2014 Book Preview
The Tooth Fairy, Pillar of Salt and I Loved You More
The Days of Anna Madrigal by Armistead Maupin (Harper)
The ninth installment in Maupin’s beloved Tales of the City series finds trans heroine Anna Madrigal, at the age of 92, ready to make peace with her painful Nevada childhood. While the younger members of her found family head to Burning Man, Madrigal seizes the opportunity to join in on the road trip and revisit the home she escaped decades before.
Death and Disaster Series by Lonely Christopher (Monk Books)
A three-part interrogation of death, desire and an economy in recession, the full-length poetry debut by Brooklyn-based writer and filmmaker Lonely Christopher finds the poet grieving the loss of his mother, struggling to make his food stamps last—and never quitting the pursuit of cute queer boys.
Call Me Burroughs: A Life by Barry Miles (Twelve)
Controversial Beat writer William S. Burroughs got the Ben Foster treatment in last year’s Kill Your Darlings, and now comes back to life in historian Barry Miles’ new biography. Fans of Beat lore will love this deeply researched and well-wrought account.
Body Counts: A Memoir of Politics, Sex, AIDS and Survival by Sean Strub (Scribner)
This memoir by longtime AIDS activist (and founder of POZ magazine) Sean Strub offers an eyewitness account from the inside of the epidemic at its worst. From the virus’s mysterious emergence to the introduction of the antiretroviral drugs that saved Strub’s own life, this book is a valuable addition to the American AIDS archive.
Bitter Eden by Tatamkhulu Afrika (Picador)
Celebrated South African writer Tatamkhulu Afrika died shortly after the original 2002 publication of this autobiographical final novel. Based on Afrika’s experience as a prisoner of war during WWII, Bitter Eden is a beautifully rendered examination of male intimacy and the dissolution of homosocial norms among men living in the face of an uncertain future.
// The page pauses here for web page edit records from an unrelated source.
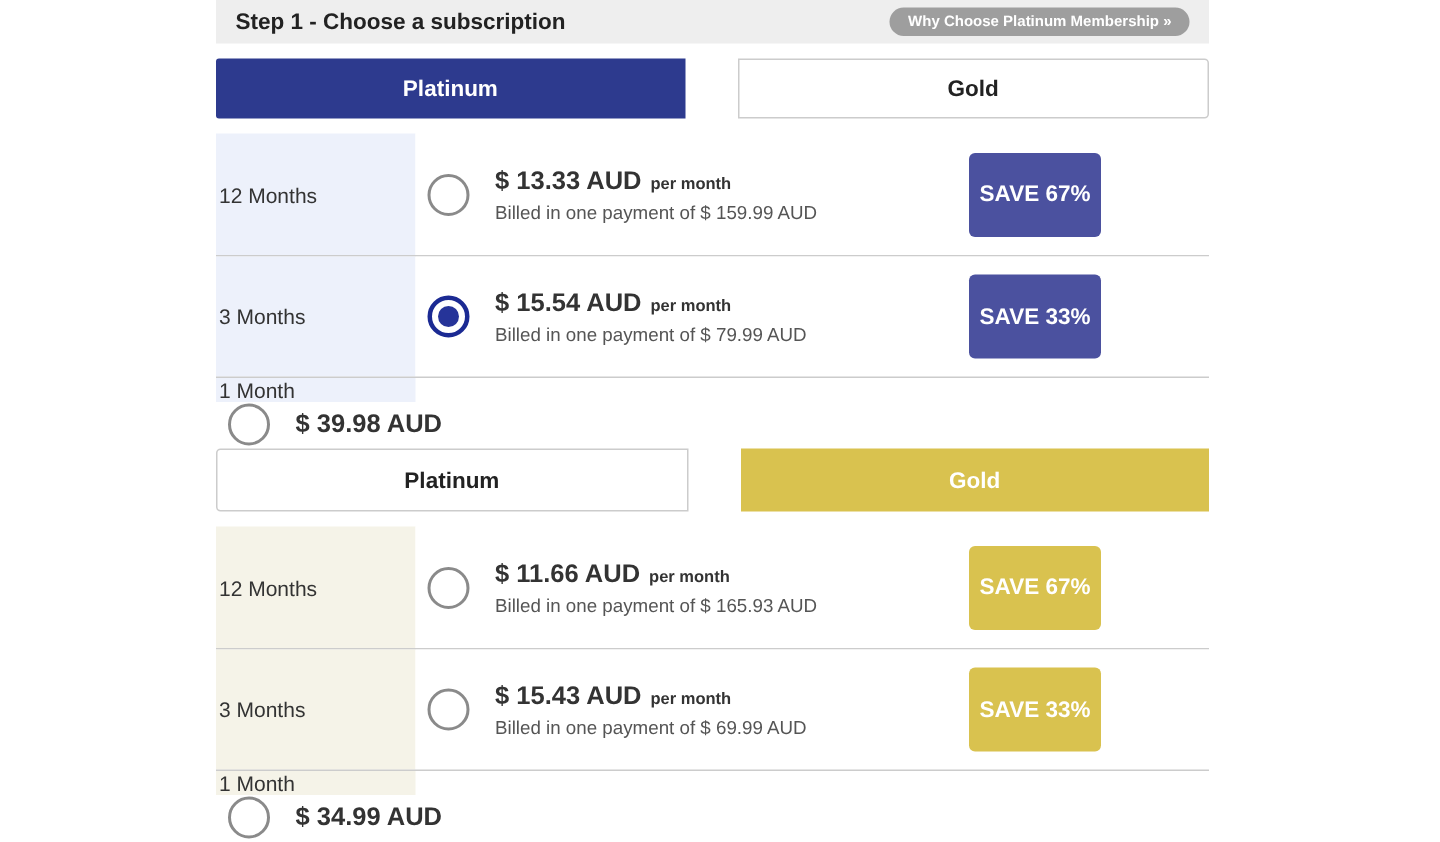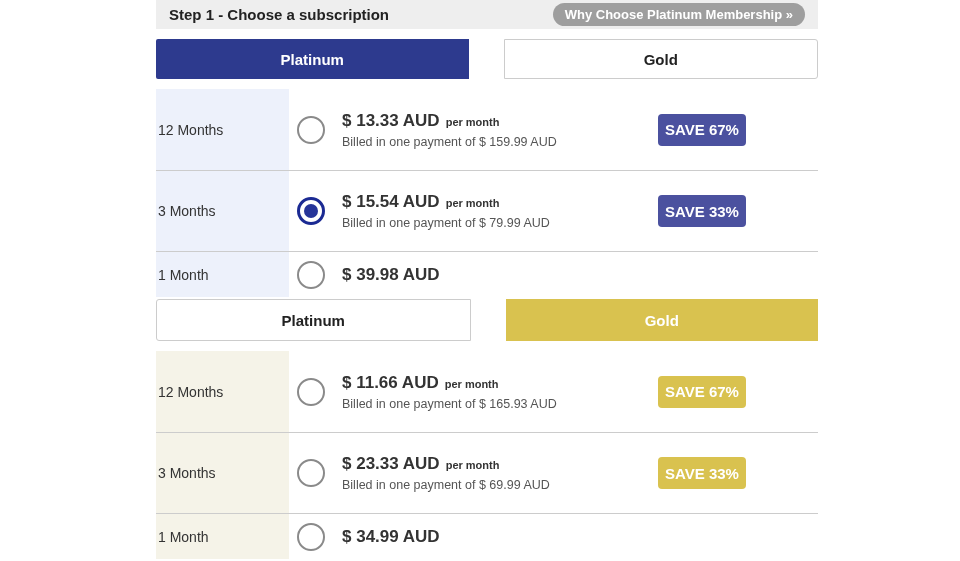--- a/index.html
+++ b/index.html
@@ -9,7 +9,7 @@
     font-family: "Liberation Sans", sans-serif;
   }
   .content {
-    position: absolute; left: 156px; top: 0; width: 662px;
+    position: absolute; left: 144px; top: 0; width: 662px;
   }
   
   .header {

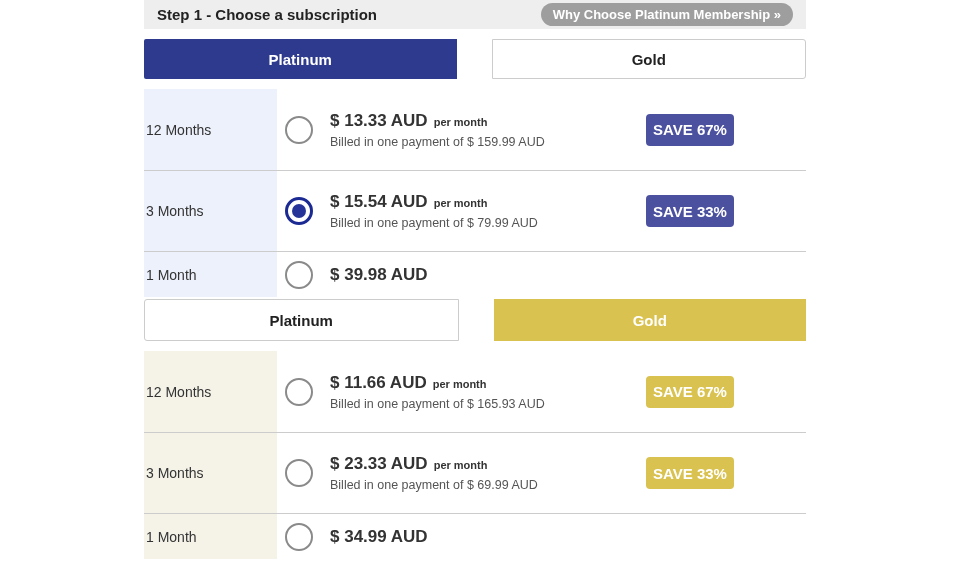--- a/index.html
+++ b/index.html
@@ -20,7 +20,7 @@
   .header-title { font-size: 15px; font-weight: bold; color: #222222; }
   .why-pill {
     background: #9e9e9e; color: #ffffff; border: none;
-    font-family: inherit; font-size: 13px; font-weight: bold;
+    font-family: inherit; font-size: 10px; font-weight: bold;
     padding: 4px 12px; border-radius: 12px; cursor: pointer; white-space: nowrap;
   }
   

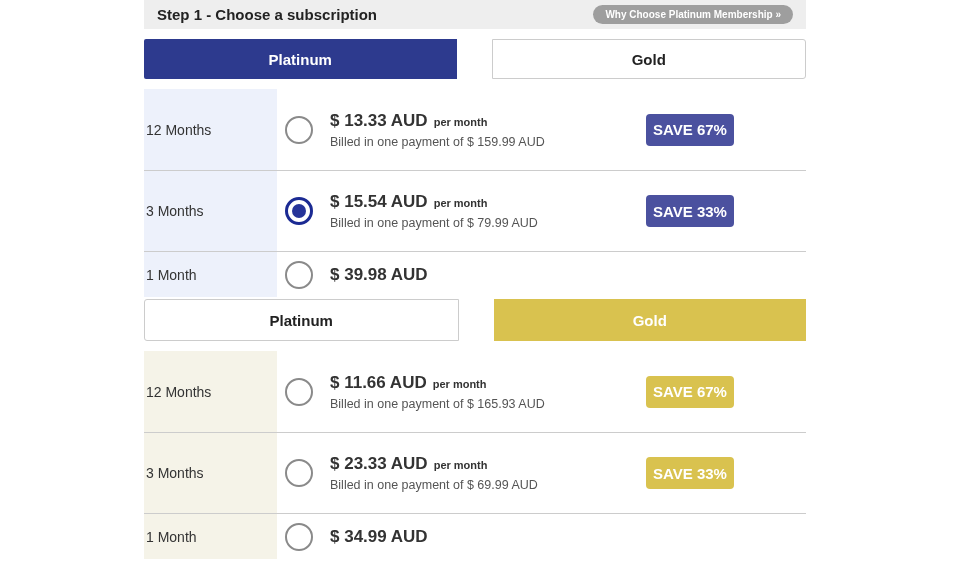--- a/index.html
+++ b/index.html
@@ -71,7 +71,7 @@
   .billed { font-size: 12.5px; color: #555555; margin-top: 4px; }
   .badge {
     position: absolute; right: 72px; top: 50%; transform: translateY(-50%);
-    width: 88px; height: 32px; border-radius: 4px;
+    width: 88px; height: 56px; border-radius: 4px;
     display: flex; align-items: center; justify-content: center;
     font-size: 15px; font-weight: bold; color: #ffffff;
   }

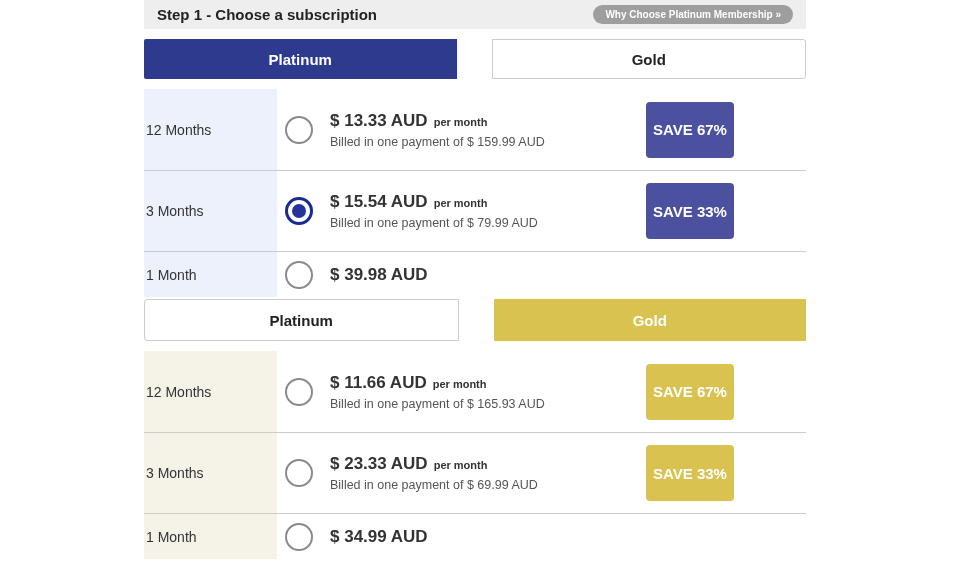--- a/index.html
+++ b/index.html
@@ -41,7 +41,7 @@
     position: relative; display: flex; align-items: stretch;
     height: 81px;
   }
-  .plan-row.short { height: 46px; }
+  .plan-row.short { height: 46px; flex-direction: column; }
   .plan-row + .plan-row { border-top: 1px solid #cccccc; }
   .plan-label {
     width: 133px; flex: none;

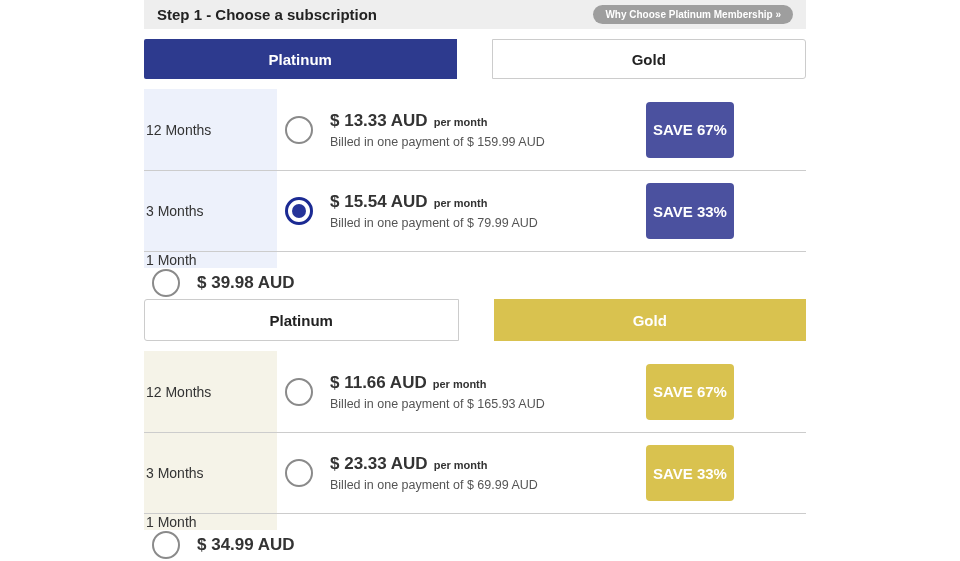--- a/index.html
+++ b/index.html
@@ -169,7 +169,7 @@
         <span class="radio"></span>
         <div class="price-block">
           <div class="price-line">
-            <span class="price">$ 23.33 AUD</span>
+            <span class="price">$ 15.43 AUD</span>
             <span class="per">per month</span>
           </div>
           <div class="billed">Billed in one payment of $ 69.99 AUD</div>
The Tooth Fairy by Clifford Chase (Overlook)
Consummate storyteller Clifford Chase delivers a funny, strange and ultimately heartwarming recollection of a contemporary gay life. With a detached wit reminiscent of David Sedaris, these short linked fragments should make for the perfect book on the go.
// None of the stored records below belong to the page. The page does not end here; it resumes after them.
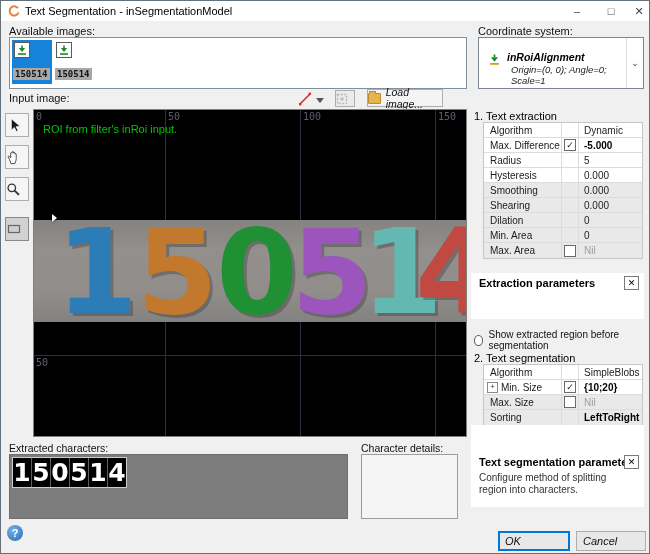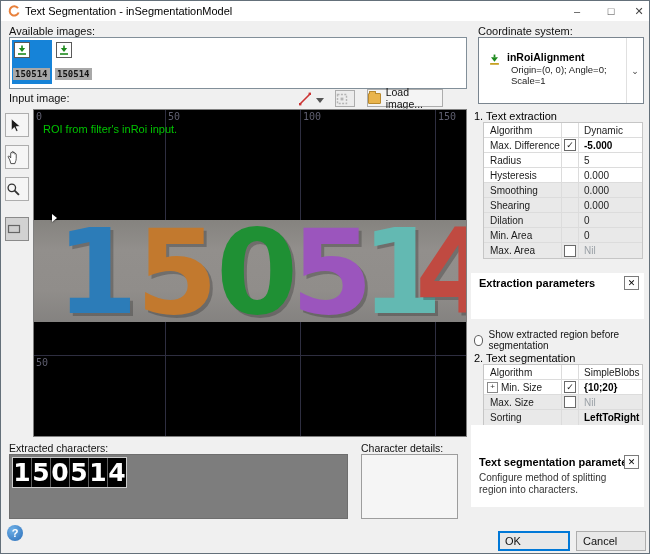--- a/index.html
+++ b/index.html
@@ -20,7 +20,7 @@
   .thumb-label{position:absolute;left:1px;bottom:4px;background:#a8a8a8;color:#151515;font-family:"DejaVu Sans Mono",monospace;font-weight:bold;font-size:9px;padding:1px 2px;letter-spacing:0px;}
 
   
-  .combo{position:absolute;left:477px;top:36px;width:166px;height:67px;background:#fff;border:1px solid #7a858f;box-sizing:border-box;}
+  .combo{position:absolute;left:477px;top:36px;width:166px;height:52px;background:#fff;border:1px solid #7a858f;box-sizing:border-box;font-style:italic;}
   .combo-name{position:absolute;left:28px;top:13px;font-size:10.5px;font-weight:bold;color:#000;}
   .combo-details{position:absolute;left:32px;top:26px;font-size:9.5px;color:#222;}
   .combo-chev{position:absolute;right:0;top:0;width:16px;height:100%;border-left:1px solid #e0e0e0;display:flex;align-items:center;justify-content:center;color:#444;font-size:9px;}

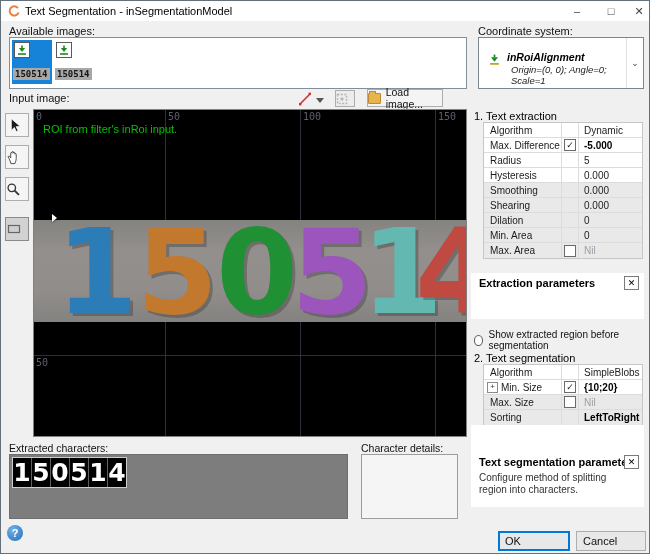--- a/index.html
+++ b/index.html
@@ -28,7 +28,7 @@
 
   
   .tool-mini{position:absolute;display:flex;align-items:center;justify-content:center;}
-  .btn{background:#f0f0f0;border:1px solid #adadad;box-sizing:border-box;display:flex;align-items:center;justify-content:space-between;font-size:11px;color:#111;}
+  .btn{background:#f0f0f0;border:1px solid #adadad;box-sizing:border-box;display:flex;align-items:center;justify-content:space-between;font-size:11px;color:#111;font-style:italic;}
   .loadbtn{position:absolute;left:366px;top:88px;width:76px;height:18px;gap:5px;background:#f4f4f4;}
   .fitbtn{position:absolute;left:334px;top:89px;width:20px;height:17px;background:#ececec;color:#b5b5b5;}
   .folder{width:12px;height:9px;background:#e9b44c;border:1px solid #b98a2e;border-radius:1px;position:relative;}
Gay Propaganda ed. Masha Gessen and Joseph Huff-Hannon (OR Books)
Compiled in response to Russia’s new anti-gay legislation—and set for release just before the Sochi Olympics—this bilingual collection of queer Russian love stories is a timely and vital testament to both the hardship of oppression and the beauty of love.
I Loved You More by Tom Spanbauer (Hawthorne Books)
Spanbauer’s latest novel follows 25 years in the life of a charming but emotionally damaged gay writer whose affections always seem to be misdirected—whether toward his straight best friend from Columbia, or, years later, for an adoring female student. Sweeping and graceful, the story of this love triangle is truly one of friendship.
They Don’t Kill You Because They’re Hungry, They Kill You Because They’re Full by Mark Bibbins (Copper Canyon)
New York-based Bibbins brings a refreshing linguistic verve to contemporary gay poetry, with associative, music-driven verse brimming with unexpected pop culture invocations. In his third collection, Bibbins’ sense of play remains a joy, but don’t be fooled: these poems have teeth.
Pillar of Salt: An Autobiography, with 19 Erotic Sonnets by Salvador Novo trans. Marguerite Feitlowitz (University of Texas Press)
Novo, who lived from 1904 to 1974, was a prolific writer and notable cultural presence in Mexico City, where he was a regular player in the city’s underground gay world. Pillar of Salt recounts his coming-of-age amidst the violent Mexican Revolution and offers a history of his passions—both literary and otherwise.